En La crónica francesa cada uno de los actores y actrices está mejor que nunca, y lo de Benicio Del Toro –por poner un actor de este reparto estelar del que a priori yo desconfiaba– es ya del orden del milagro, de esos milagros de Wes Anderson, que sabe obtener de cada intérprete no solamente lo mejor que ya tenían sino nuevas prestaciones. Moses Rosenthaler, el personaje de Del Toro, es la bestia más tierna que ha dado el cine en mucho tiempo, por ejemplo. Y se podría, se debería, en otro momento o, mejor aún, hacerlo en un álbum de figuritas o de cromos de la película –esta es una gran idea editorial destinada al fracaso–, hablar de cada uno de los personajes, actores, actrices y de cada elemento de esta película repleta de cosas, pasiones, amores y homenajes. Y también de guiños, pero no guiños como pasaportes, como pases para los socios del club de la cinefilia tiesa sino como felicidades que ojalá sean compartidas.
El de ‘La crónica francesa’ es un cine con recursos y era un periodismo con presupuesto, era un periodismo cultural de verdad.
Los cigarrillos Gaullistes y no Gauloises, la subida de las escaleras antieficientes por parte del mozo que son las de Mi tío de Tati, el sonido más truffautiano y elegíaco de la música de Georges Delerue, en un tema elegido por Anderson, claro, por fuera de lo más obvio pero con el sentimiento exacto, el mismo que el del “Obituario” de Alexandre Desplat con el que abre esta maravilla fílmica.

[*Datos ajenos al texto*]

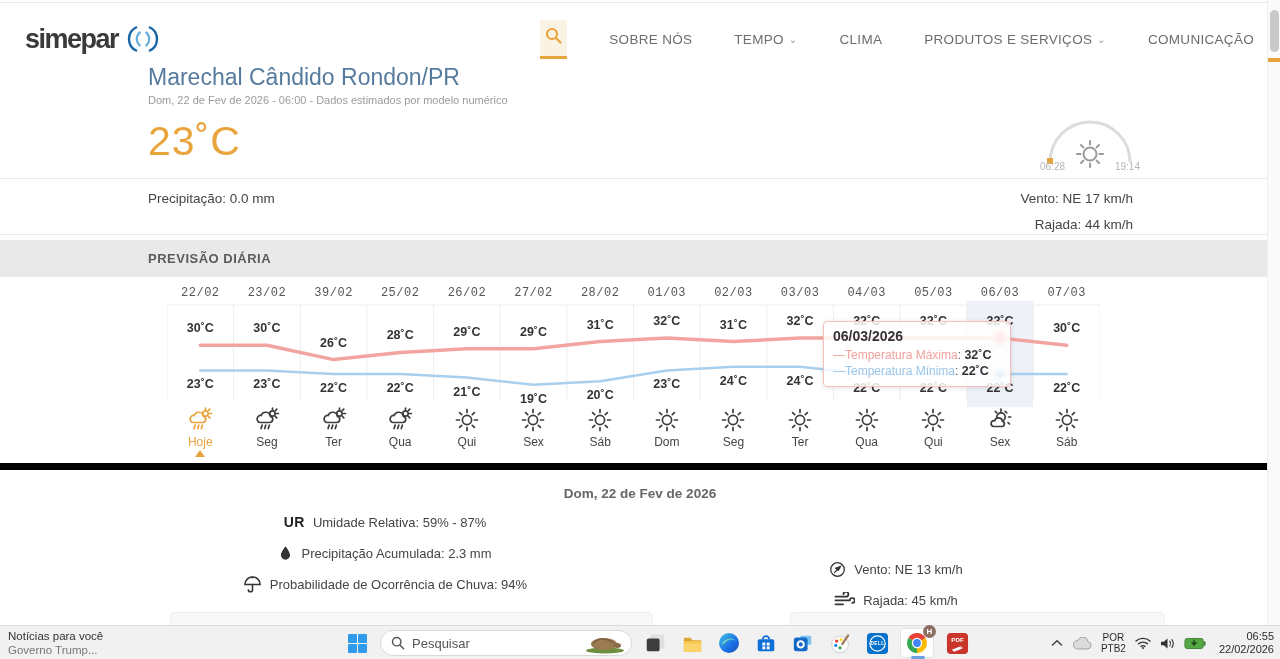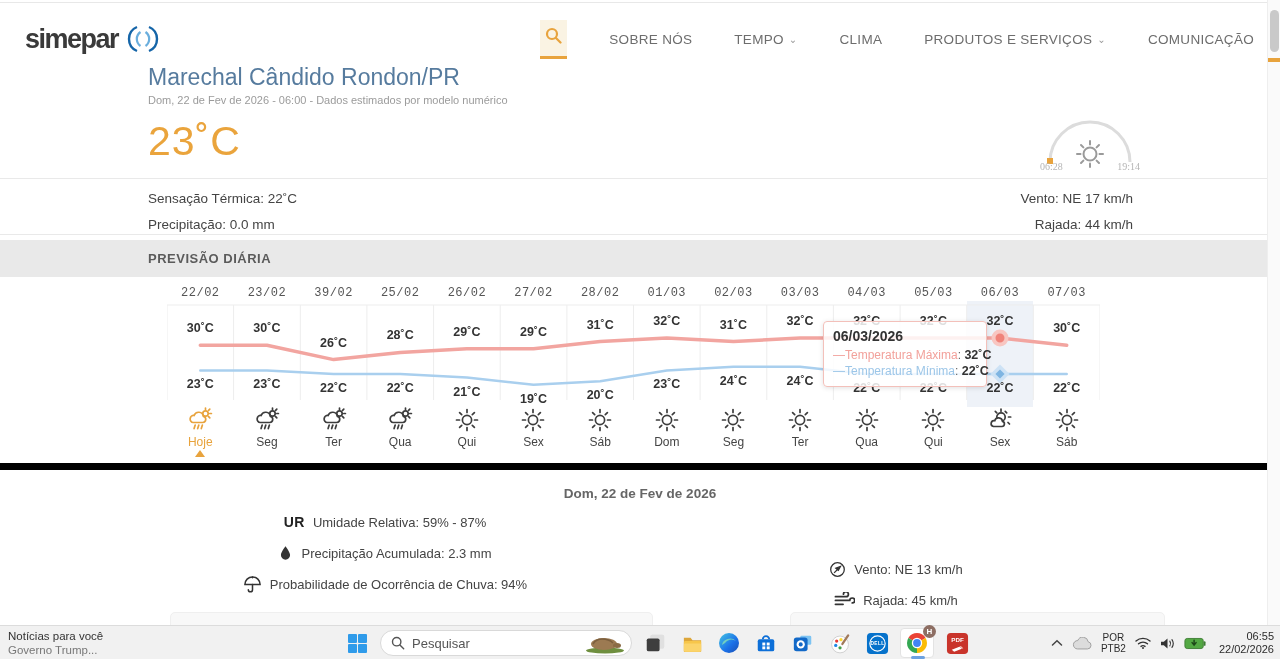--- a/index.html
+++ b/index.html
@@ -14,21 +14,21 @@
   .nav { margin-left:auto; display:flex; align-items:center; gap:42px; padding-right:26px; }
   .nav-item { font-size:13.5px; color:#6d6d6d; letter-spacing:.3px; white-space:nowrap; cursor:pointer; display:flex; align-items:center; gap:5px; }
   .nav-item .chev { font-size:10px; color:#9a9a9a; }
   .search-tab { background:#faf3e3; border-bottom:3px solid #e8a33d; padding:7px 5px 8px; cursor:pointer; }
 
   
   .loc-title { position:absolute; top:64px; left:148px; font-size:23px; color:#567b9e; font-weight:400; }
   .loc-sub { position:absolute; top:94px; left:148px; font-size:11px; color:#9b9b9b; }
   .big-temp { position:absolute; top:118px; left:148px; font-size:41px; color:#eaa43c; letter-spacing:1px; }
   .sun-arc { position:absolute; top:116px; left:1040px; width:100px; height:54px; }
-  .sun-arc .t { position:absolute; bottom:-2px; font-size:10px; color:#b5b5b5;font-family:Liberation Serif, serif; }
+  .sun-arc .t { position:absolute; bottom:-2px; font-size:10px; color:#b5b5b5; }
   .sun-arc .t.rise { left:0; } .sun-arc .t.set { right:0; }
 
   .divider { position:absolute; left:0; width:1280px; height:1px; background:#e9e9e9; }
 
   
   .conditions { position:absolute; top:186px; left:0; width:1280px; padding:0 147px 0 148px; display:flex; justify-content:space-between; }
   .cond-col { font-size:13.5px; color:#444; line-height:26px; }
   .cond-col.right { text-align:right; }
 
   
@@ -38,21 +38,21 @@
   .chart-wrap { position:absolute; top:277px; left:167px; width:933px; height:186px; }
   #chart-body { position:absolute; inset:0; }
   .date-cell { position:absolute; top:9px; text-align:center; font-size:12px; color:#555; letter-spacing:.5px;font-family:Liberation Mono, monospace; }
   .chart-svg { position:absolute; left:0; top:26px; }
   .col-highlight { position:absolute; top:24px; height:106px; background:#eef2f8; }
   .tlabel { position:absolute; text-align:center; font-size:12.5px; font-weight:bold; color:#333; }
   .day-cell { position:absolute; top:130px; display:flex; flex-direction:column; align-items:center; cursor:pointer; }
   .day-label { font-size:12px; color:#444; margin-top:2px; }
   .day-cell.active .day-label { color:#e8a33d; }
   .today-caret { position:absolute; top:173px; width:0; height:0; border-left:5px solid transparent; border-right:5px solid transparent; border-bottom:7px solid #e8a33d; }
-  .tooltip { position:absolute; left:656px; top:44px; width:164px; background:rgba(255,255,255,.84); border:1px solid #f3c0ba; border-radius:4px; box-shadow:0 1px 5px rgba(0,0,0,.12); padding:6px 9px 7px; z-index:3; }
+  .tooltip { position:absolute; left:656px; top:44px; width:188px; background:rgba(255,255,255,.84); border:1px solid #f3c0ba; border-radius:4px; box-shadow:0 1px 5px rgba(0,0,0,.12); padding:6px 9px 7px; z-index:3; }
   .tt-date { font-size:14px; font-weight:bold; color:#333; margin-bottom:3px; }
   .tt-row { font-size:12px; color:#666; line-height:16px; white-space:nowrap; }
   .tt-label::before { content:"—"; }
   .tt-label.max { color:#f2a19b; }
   .tt-label.min { color:#9cc6e8; }
   .tt-row b { color:#333; font-size:12.5px; }
 
   
   .details { position:absolute; top:463px; left:0; width:1280px; height:149px; border-top:7px solid #000000; }
   .details-heading { position:absolute; top:16px; left:0; width:100%; text-align:center; font-size:13.5px; font-weight:bold; color:#666; }
@@ -151,21 +151,20 @@
       </g>
     </svg>
     <span class="t rise">06:28</span>
     <span class="t set">19:14</span>
   </div>
 
   <div class="divider" style="top:178px"></div>
 
   <div class="conditions">
     <div class="cond-col">
-      <div>Sensação Térmica: 22˚C</div>
       <div>Precipitação: 0.0 mm</div>
     </div>
     <div class="cond-col right">
       <div>Vento: NE 17 km/h</div>
       <div>Rajada: 44 km/h</div>
     </div>
   </div>
   <div class="divider" style="top:234px"></div>
 
   <div class="section-bar">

Así, de esas y de muchas otras maneras esta película que empieza y termina con la muerte del editor nos lleva de paseo por el periodismo que ya no existe, con historias que se enmarcan, se ponen en perspectivas demenciales, desopilantes, desatadas, se yuxtaponen siempre con sentido y siempre consentidas por el autor, los autores y el editor. El de La crónica francesa es un cine con recursos y era un periodismo con presupuesto, era un periodismo cultural de verdad, un periodismo de cruce sobre el que nos enseñaba Jorge B. Rivera, abierto a la vida y a sus maravillas y nunca al mínimo común denominador, un periodismo con editores osados, con historias legendarias, como el que hubo acá en Primera Plana, La Opinión y Crisis en sus años iniciales, como el que ahora cuesta encontrar, acá y en el mundo. Es por este y por otros motivos que el excéntrico y magnífico cine de Wes Anderson suele transcurrir en otros tiempos y no en el presente.